Ora si volta, diversissimo,
con il piumato ricco del corpo gonfio
sotto la ruota di filigrana.
È un tuffo al cuore, il sole che batte
sull’iride vasta densa
ma più ancora la musica che viene
dal suo segreto, che passa a noi silente
in quel voltarsi
ritmo stupore
tempo e senza tempo.
Perenne sospeso tra i chioccianti.


[1] Il Pavo cristatus è noto come Pavone reale o Pavone blu o Pavone indiano, ma è in sostanza il Pavone comune, che potremo semplicemente chiamare Pavone.

[2] Vittorio Bodini, Tutte le poesie, a c. di O. Macrì, Besamuci, p. 231

[3] Agostino, La città di Dio, XXI, 4: «a Cartagine ci fu presentato questo volatile arrosto […] Dopo tanti giorni, quanti sarebbero bastati a fare marcire qualunque carne arrosto […] e così dopo un anno, […] la trovammo soltanto un po’ più rinsecchita e ridotta. Da Volario, di A Cattabiani, Mondadori, 2022, p. 251.

[4] Cecco d’Ascoli, Acerba, XXI.

[5] Guillaume Apollinaire, Le Paon in Le Bestiaire ou Cortège d’Orphée (1911), in Le più belle poesie, a cura di Giorgio Luzzi, Crocetti Editore 1994.

[6] Il Gallus gallus, il Gallo rosso della giungla è l’antenato diretto del gallo domestico (Gallus gallus domesticus) ed è ancora presente allo stato selvatico in India e nel Sud-Est asiatico, a rischio di estinzione genetica per diffuse ibridazioni ai fini di domesticazione.

[7] La poesia compare in Lettere del Pascoli ad Alfredo Caselli (1898-1910), a c. di F. Del Beccaro, Mondadori, 1968, p. 743. Si tratta di una cartolina illustrata timbrata a Castelvecchio di Barga, 9 Aprile 1906, su cui è vergata, estemporaneamente, come pare, la poesia.
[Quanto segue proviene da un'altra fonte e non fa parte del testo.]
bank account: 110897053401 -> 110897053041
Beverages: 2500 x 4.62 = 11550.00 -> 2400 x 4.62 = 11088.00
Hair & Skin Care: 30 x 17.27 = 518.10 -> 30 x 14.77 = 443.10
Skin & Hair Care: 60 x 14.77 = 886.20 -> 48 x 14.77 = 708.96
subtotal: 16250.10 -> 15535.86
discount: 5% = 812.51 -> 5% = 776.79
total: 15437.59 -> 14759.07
Essa fu pubblicata da Vittorio Cian in appendice ai Ricordi aneddotici e lettere inedite di Giovanni Pascoli, come avverte in nota il curatore delle Lettere ad Alfredo Caselli, F. Del Beccaro. Tali circostanze sono citate in. M. Tropea, “Il vagito del pavone. Lettura di una poesia poco nota di Giovanni Pascoli” in Giovanni Pascoli a un secolo dalla sua scomparsa, a c. di R. Aymone, Sinestesia, 2013, p. 455.

[8] Gandolfo Cascio, La coda del pavone, Nuovi Argomenti, 24 giugno 2025.
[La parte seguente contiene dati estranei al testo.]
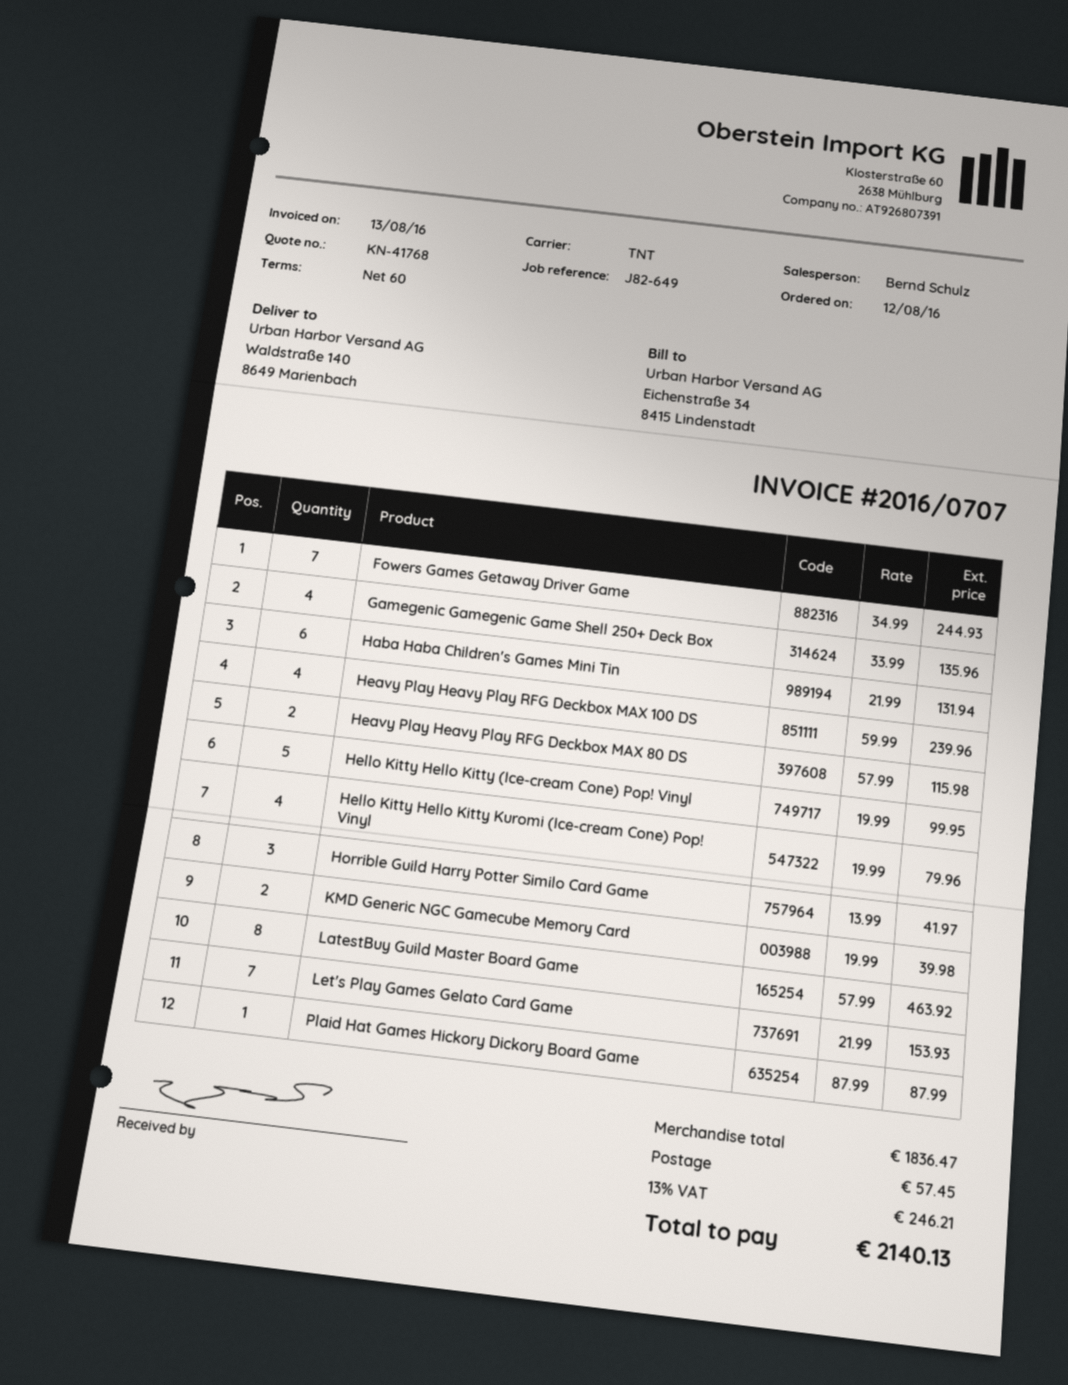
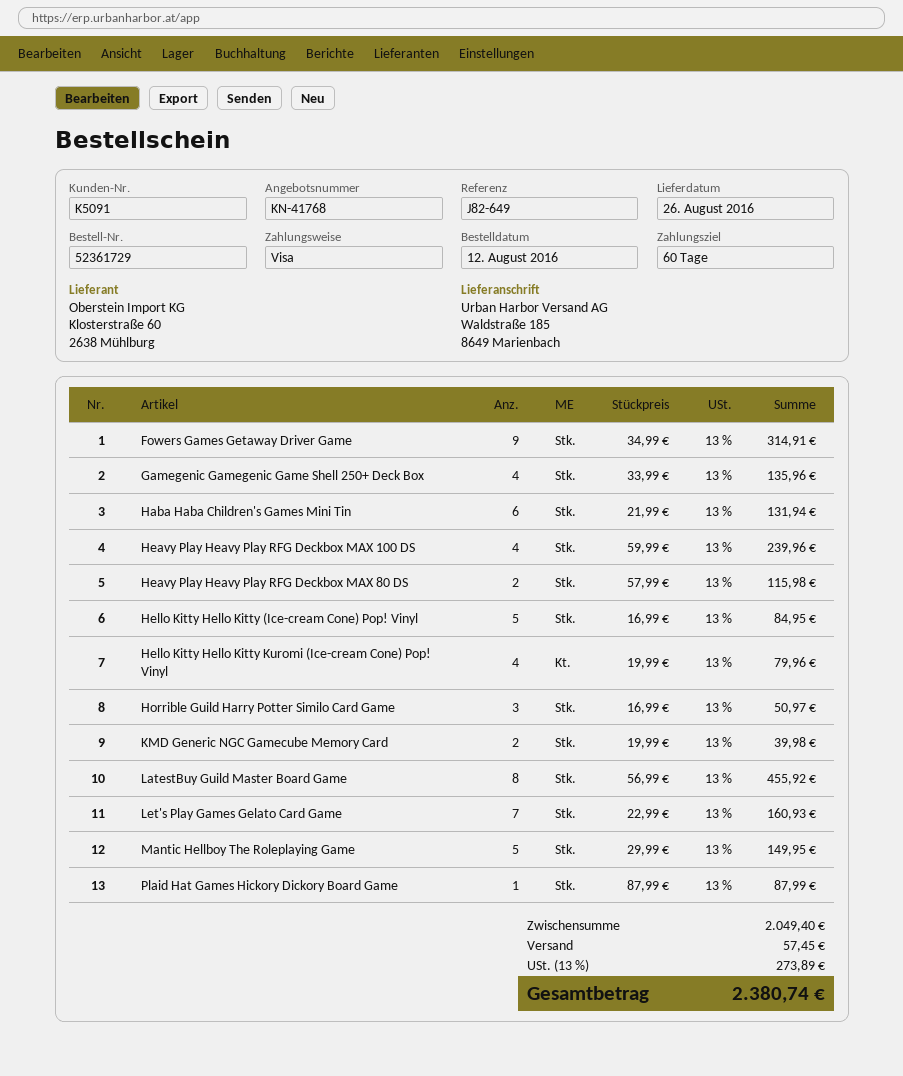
ship to: Waldstraße 140, 8649 Marienbach -> Waldstraße 185, 8649 Marienbach
Fowers Games Getaway Driver Game: 7 x 34.99 = 244.93 -> 9 x 34.99 = 314.91
Hello Kitty Hello Kitty (Ice-cream Cone) Pop! Vinyl: 5 x 19.99 = 99.95 -> 5 x 16.99 = 84.95
Horrible Guild Harry Potter Similo Card Game: 3 x 13.99 = 41.97 -> 3 x 16.99 = 50.97
LatestBuy Guild Master Board Game: 8 x 57.99 = 463.92 -> 8 x 56.99 = 455.92
Let's Play Games Gelato Card Game: 7 x 21.99 = 153.93 -> 7 x 22.99 = 160.93
Mantic Hellboy The Roleplaying Game: none -> 5 x 29.99 = 149.95
subtotal: 1836.47 -> 2049.40
tax: 13% = 246.21 -> 13% = 273.89
total: 2140.13 -> 2380.74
[9] Franco Buffoni, da La coda del pavone in Poesie 1975-2025, Mondadori, 2025, p. 784.

[10] Secondo il mito, la dea collocò i cento occhi del suo fedele guardiano, il gigante Argo Panoptes, ucciso da Ermes su ordine di Zeus, sulle penne della coda del pavone, in onore del suo servizio.

[11] Roberto Mussapi, “Dal cigno al pavone”, in “Succede oggi”, 17 settembre 2016.

[12] Rosita Copioli, Le acque della mente, Mondadori, 2016.